Reproduce verbatim the line containing "Coal | Proportion: 0.114 -> 0.104" and every line that follows it through the end of the entries below, omitting all pictures.

##### Listed entries #####

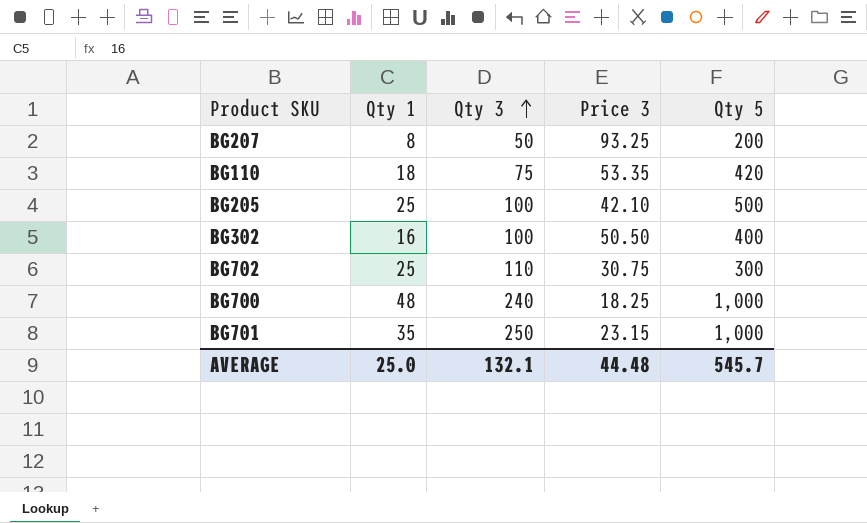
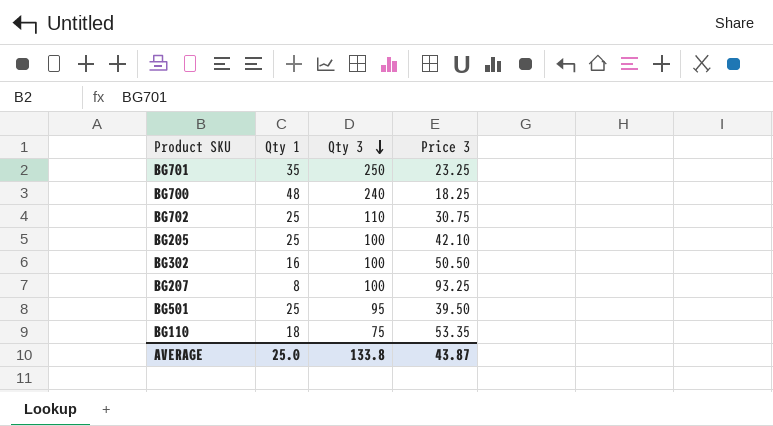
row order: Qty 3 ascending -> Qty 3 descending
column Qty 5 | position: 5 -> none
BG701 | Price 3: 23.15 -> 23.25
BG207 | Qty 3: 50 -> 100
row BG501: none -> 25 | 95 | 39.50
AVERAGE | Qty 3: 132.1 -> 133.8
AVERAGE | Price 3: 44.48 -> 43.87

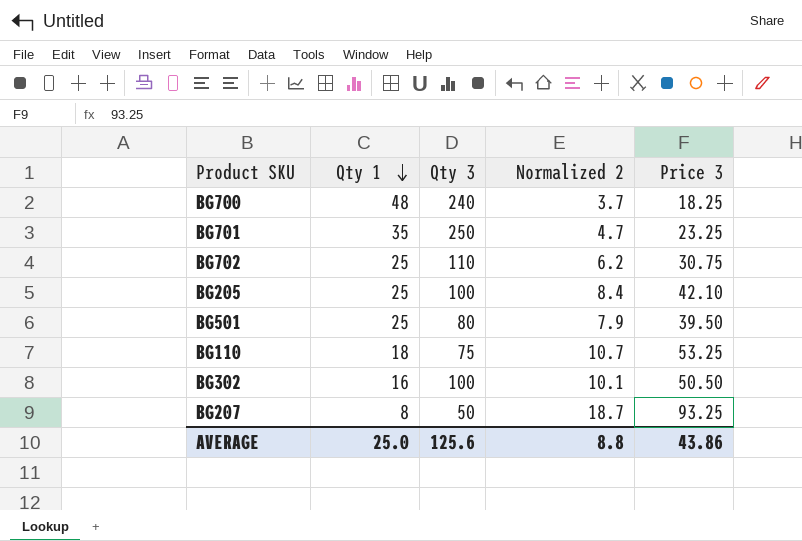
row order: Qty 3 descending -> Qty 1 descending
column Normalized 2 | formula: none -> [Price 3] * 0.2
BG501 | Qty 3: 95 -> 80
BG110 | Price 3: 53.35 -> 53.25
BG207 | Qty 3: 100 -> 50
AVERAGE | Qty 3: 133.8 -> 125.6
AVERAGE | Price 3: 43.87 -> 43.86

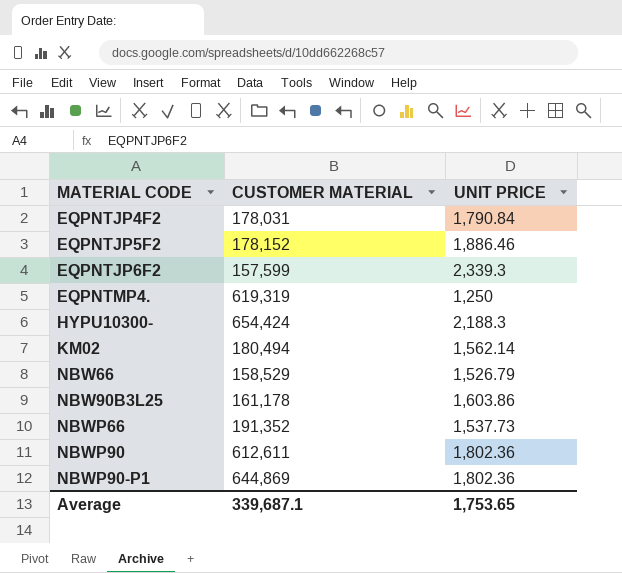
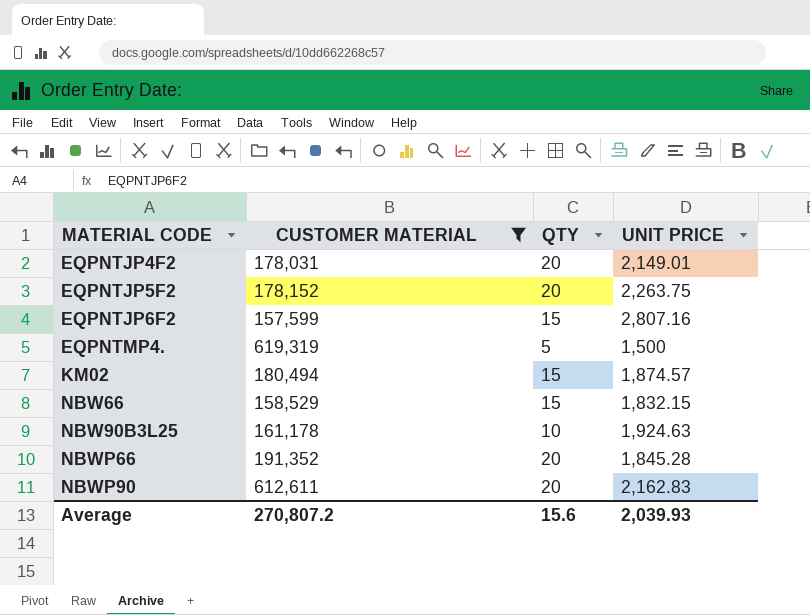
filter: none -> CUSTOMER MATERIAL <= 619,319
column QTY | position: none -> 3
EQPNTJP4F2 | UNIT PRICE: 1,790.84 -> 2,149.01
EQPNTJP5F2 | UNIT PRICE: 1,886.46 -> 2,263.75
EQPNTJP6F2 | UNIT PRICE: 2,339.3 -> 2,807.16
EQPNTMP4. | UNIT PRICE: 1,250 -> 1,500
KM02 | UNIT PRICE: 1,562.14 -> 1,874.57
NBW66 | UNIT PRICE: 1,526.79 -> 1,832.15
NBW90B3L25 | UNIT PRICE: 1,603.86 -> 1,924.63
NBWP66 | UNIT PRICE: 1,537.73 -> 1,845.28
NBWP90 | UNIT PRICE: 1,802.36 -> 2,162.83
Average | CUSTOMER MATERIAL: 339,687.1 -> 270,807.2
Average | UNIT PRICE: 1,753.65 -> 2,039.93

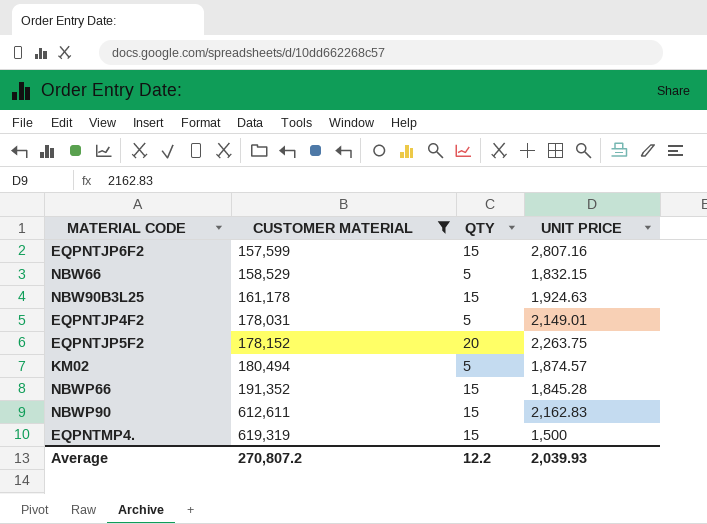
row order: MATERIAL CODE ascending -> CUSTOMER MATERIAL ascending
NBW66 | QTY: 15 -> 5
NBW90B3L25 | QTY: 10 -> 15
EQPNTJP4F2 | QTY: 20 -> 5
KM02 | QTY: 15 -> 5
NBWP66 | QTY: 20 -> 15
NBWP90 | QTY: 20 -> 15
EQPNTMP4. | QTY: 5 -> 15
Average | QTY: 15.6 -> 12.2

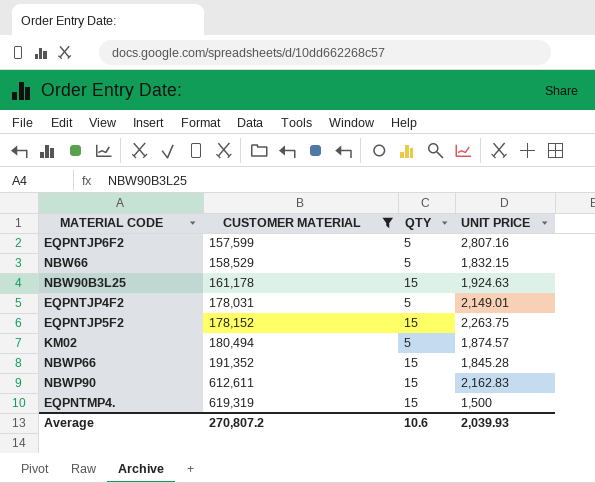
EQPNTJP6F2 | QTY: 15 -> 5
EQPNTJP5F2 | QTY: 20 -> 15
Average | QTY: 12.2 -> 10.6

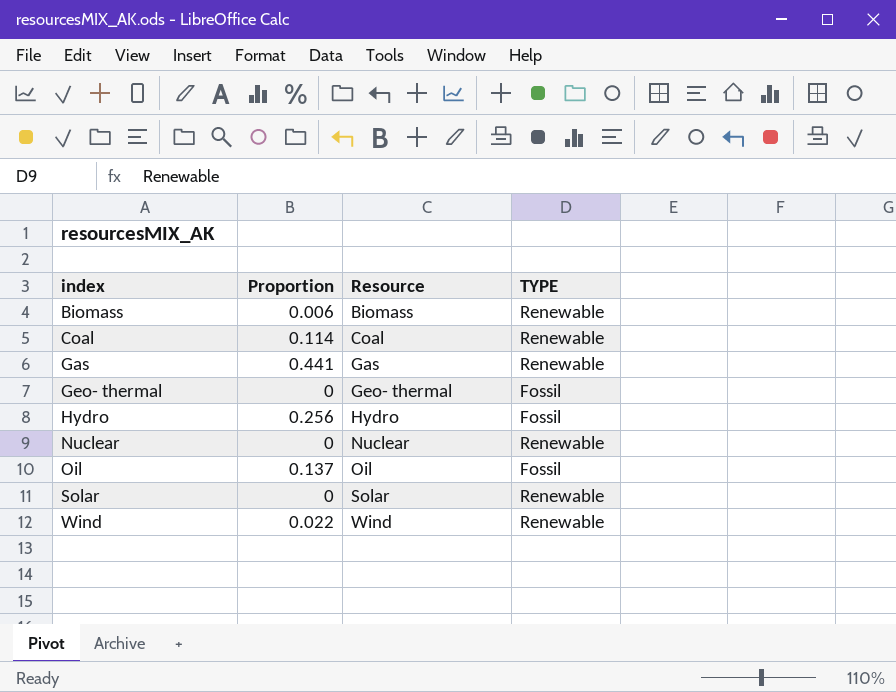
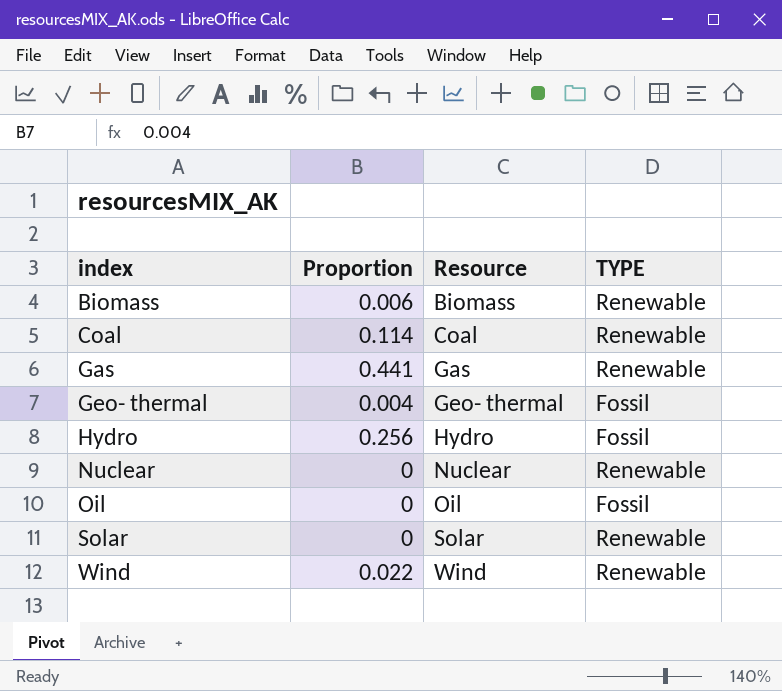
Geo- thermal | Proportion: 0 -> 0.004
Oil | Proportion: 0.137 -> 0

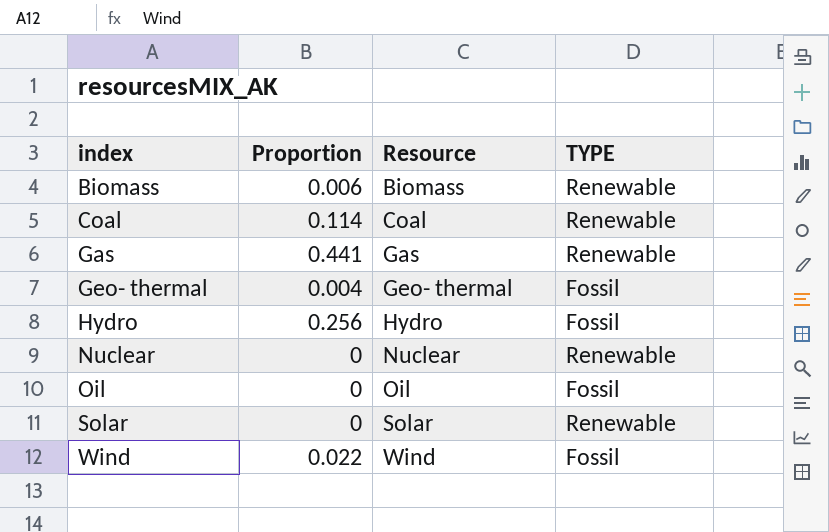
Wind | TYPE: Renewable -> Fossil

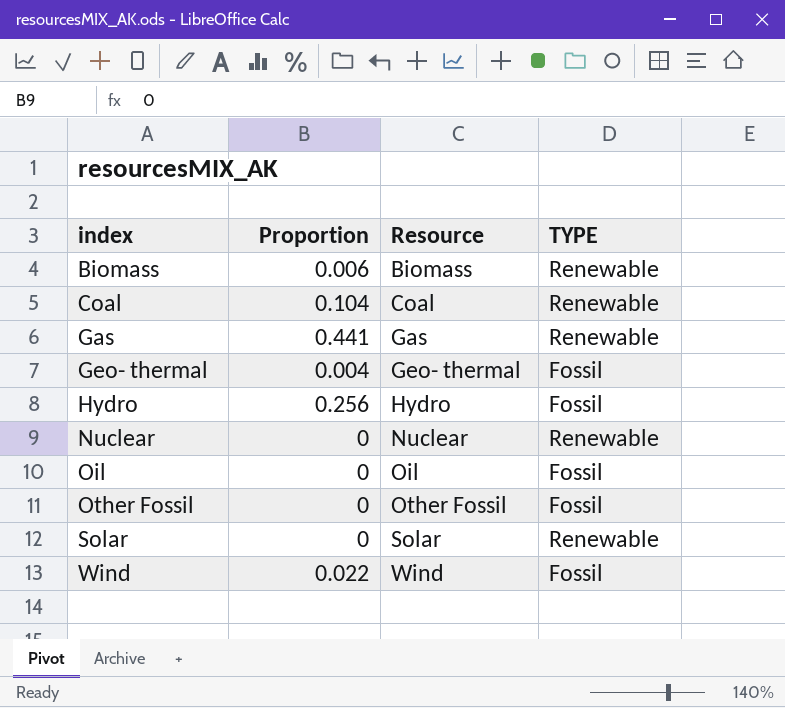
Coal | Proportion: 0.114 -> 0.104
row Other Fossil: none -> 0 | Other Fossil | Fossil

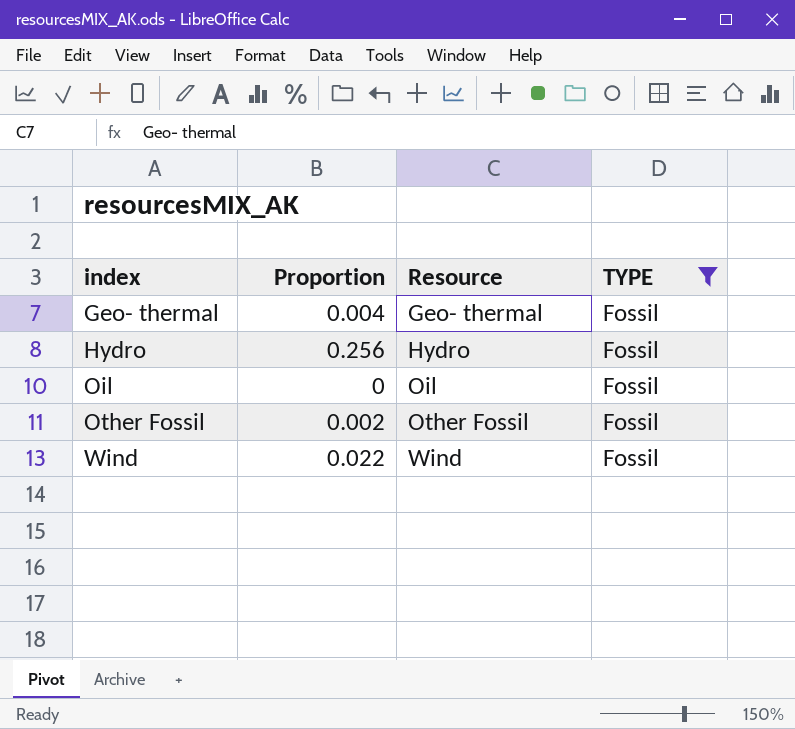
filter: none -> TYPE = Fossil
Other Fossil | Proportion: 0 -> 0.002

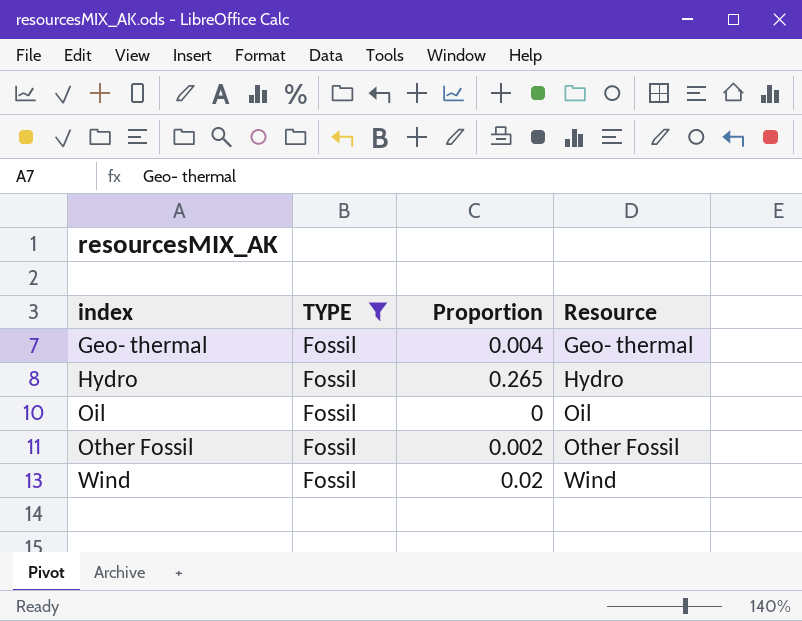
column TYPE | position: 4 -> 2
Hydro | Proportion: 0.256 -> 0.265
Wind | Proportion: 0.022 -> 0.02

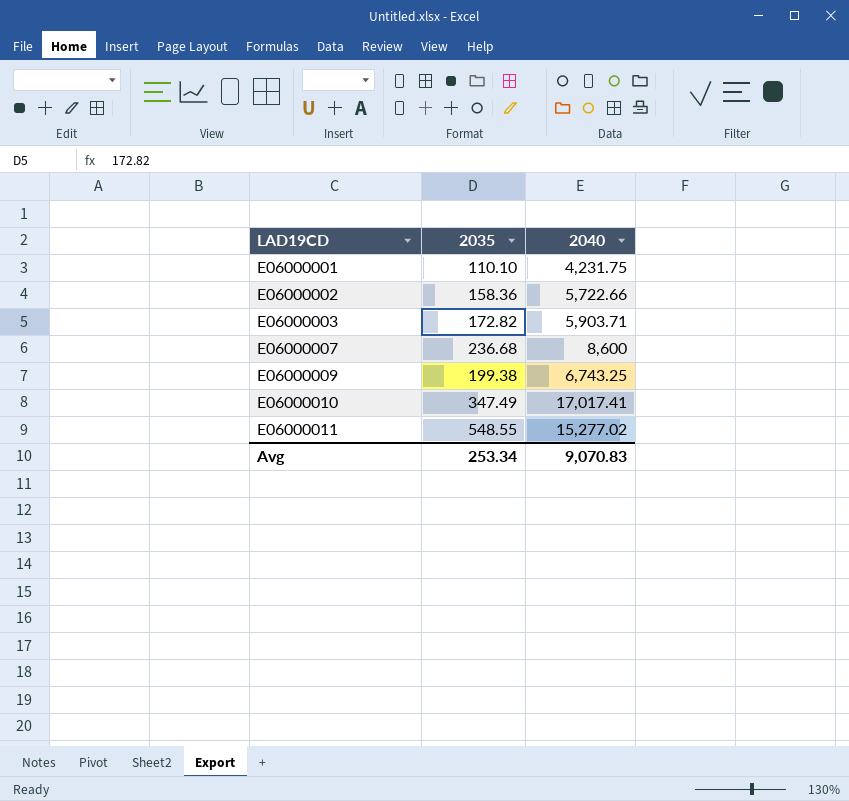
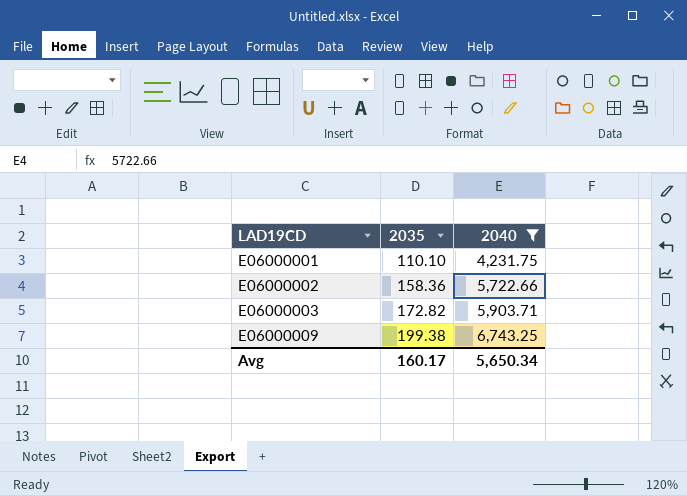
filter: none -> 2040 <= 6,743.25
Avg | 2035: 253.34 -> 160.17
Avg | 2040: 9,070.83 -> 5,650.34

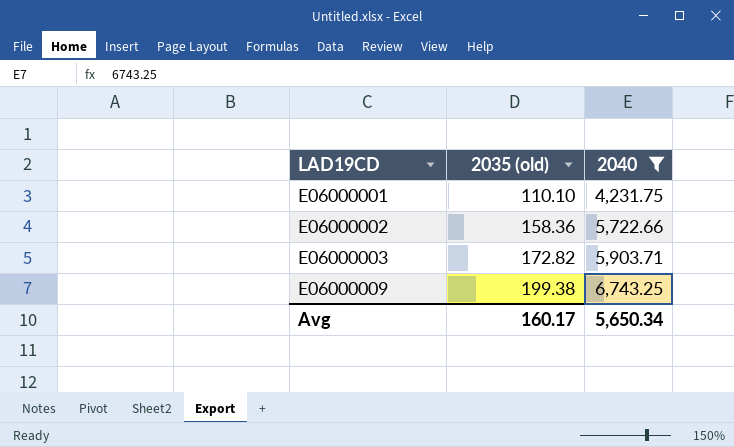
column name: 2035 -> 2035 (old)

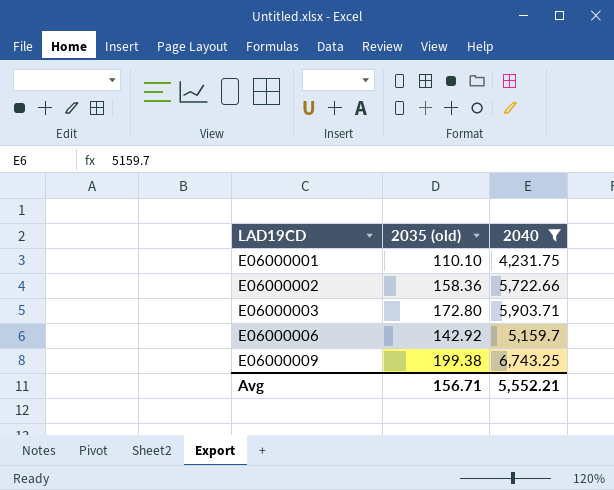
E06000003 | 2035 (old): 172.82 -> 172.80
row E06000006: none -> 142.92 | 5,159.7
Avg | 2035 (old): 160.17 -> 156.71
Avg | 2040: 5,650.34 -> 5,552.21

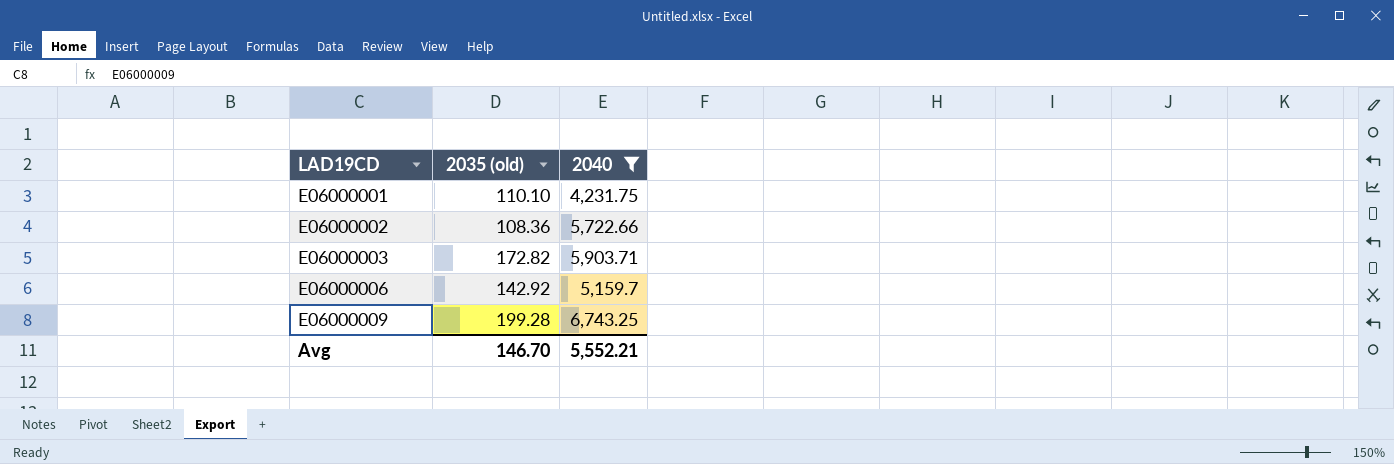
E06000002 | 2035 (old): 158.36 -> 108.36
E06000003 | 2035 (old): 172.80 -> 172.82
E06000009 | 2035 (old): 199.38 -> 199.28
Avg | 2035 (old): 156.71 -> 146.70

#####

__Reply to the exercise__
Coal | Proportion: 0.114 -> 0.104
row Other Fossil: none -> 0 | Other Fossil | Fossil

filter: none -> TYPE = Fossil
Other Fossil | Proportion: 0 -> 0.002

column TYPE | position: 4 -> 2
Hydro | Proportion: 0.256 -> 0.265
Wind | Proportion: 0.022 -> 0.02

filter: none -> 2040 <= 6,743.25
Avg | 2035: 253.34 -> 160.17
Avg | 2040: 9,070.83 -> 5,650.34

column name: 2035 -> 2035 (old)

E06000003 | 2035 (old): 172.82 -> 172.80
row E06000006: none -> 142.92 | 5,159.7
Avg | 2035 (old): 160.17 -> 156.71
Avg | 2040: 5,650.34 -> 5,552.21

E06000002 | 2035 (old): 158.36 -> 108.36
E06000003 | 2035 (old): 172.80 -> 172.82
E06000009 | 2035 (old): 199.38 -> 199.28
Avg | 2035 (old): 156.71 -> 146.70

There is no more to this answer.